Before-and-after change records
--
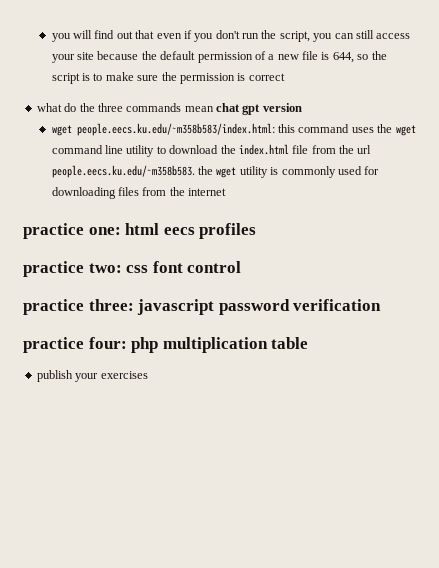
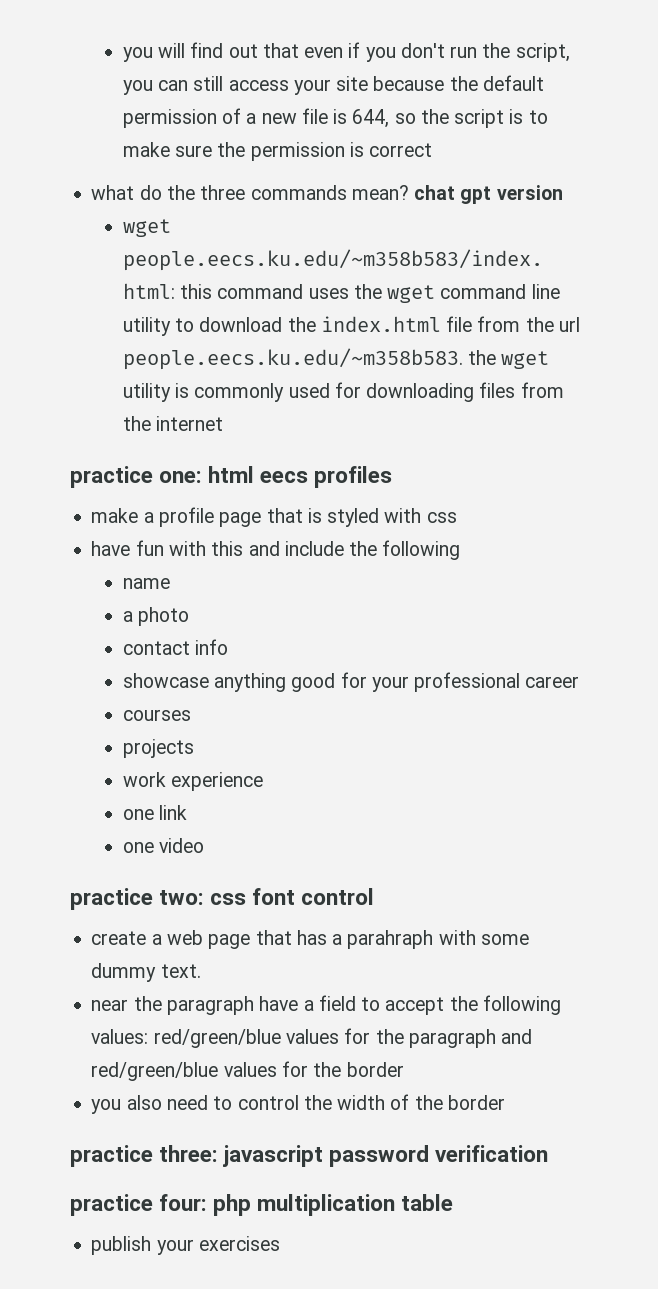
- what do the three commands mean chat gpt version
+ what do the three commands mean? chat gpt version
+ make a profile page that is styled with css
+ have fun with this and include the following
+ name
+ a photo
+ contact info
+ showcase anything good for your professional career
+ courses
+ projects
+ work experience
+ one link
+ one video
+ create a web page that has a parahraph with some dummy text.
+ near the paragraph have a field to accept the following values: red/green/blue values for the paragraph and red/green/blue values for the border
+ you also need to control the width of the border

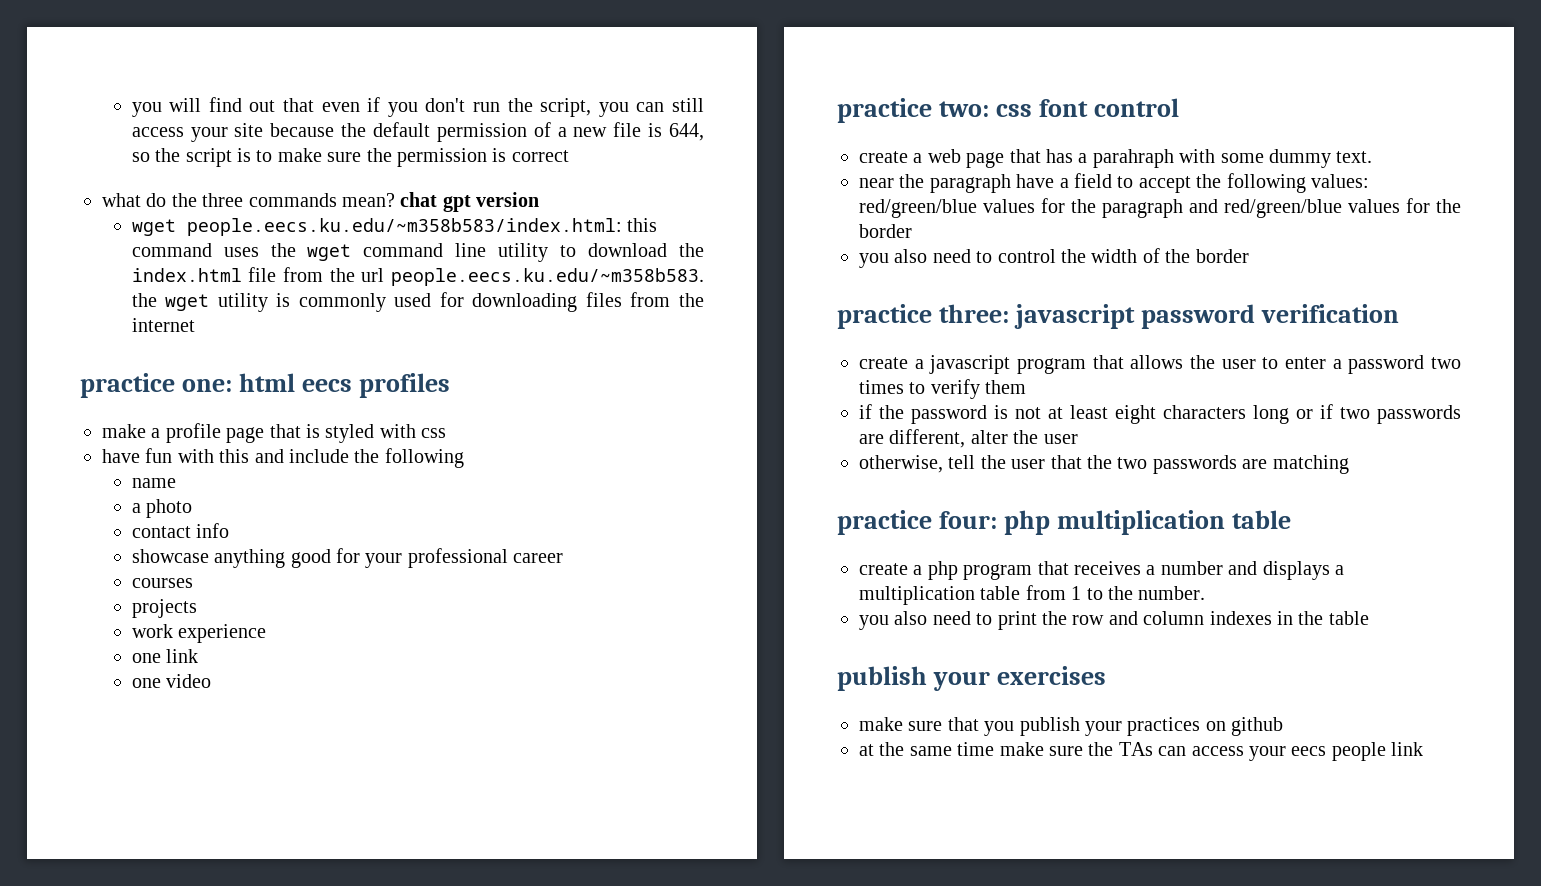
+ create a javascript program that allows the user to enter a password two times to verify them
+ if the password is not at least eight characters long or if two passwords are different, alter the user
+ otherwise, tell the user that the two passwords are matching
+ create a php program that receives a number and displays a multiplication table from 1 to the number.
+ you also need to print the row and column indexes in the table
  publish your exercises
+ make sure that you publish your practices on github
+ at the same time make sure the TAs can access your eecs people link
--
— Instructions to follow —
Apart from the pictures, every line above must be printed exactly.

— Solution —
- what do the three commands mean chat gpt version
+ what do the three commands mean? chat gpt version
+ make a profile page that is styled with css
+ have fun with this and include the following
+ name
+ a photo
+ contact info
+ showcase anything good for your professional career
+ courses
+ projects
+ work experience
+ one link
+ one video
+ create a web page that has a parahraph with some dummy text.
+ near the paragraph have a field to accept the following values: red/green/blue values for the paragraph and red/green/blue values for the border
+ you also need to control the width of the border

+ create a javascript program that allows the user to enter a password two times to verify them
+ if the password is not at least eight characters long or if two passwords are different, alter the user
+ otherwise, tell the user that the two passwords are matching
+ create a php program that receives a number and displays a multiplication table from 1 to the number.
+ you also need to print the row and column indexes in the table
  publish your exercises
+ make sure that you publish your practices on github
+ at the same time make sure the TAs can access your eecs people link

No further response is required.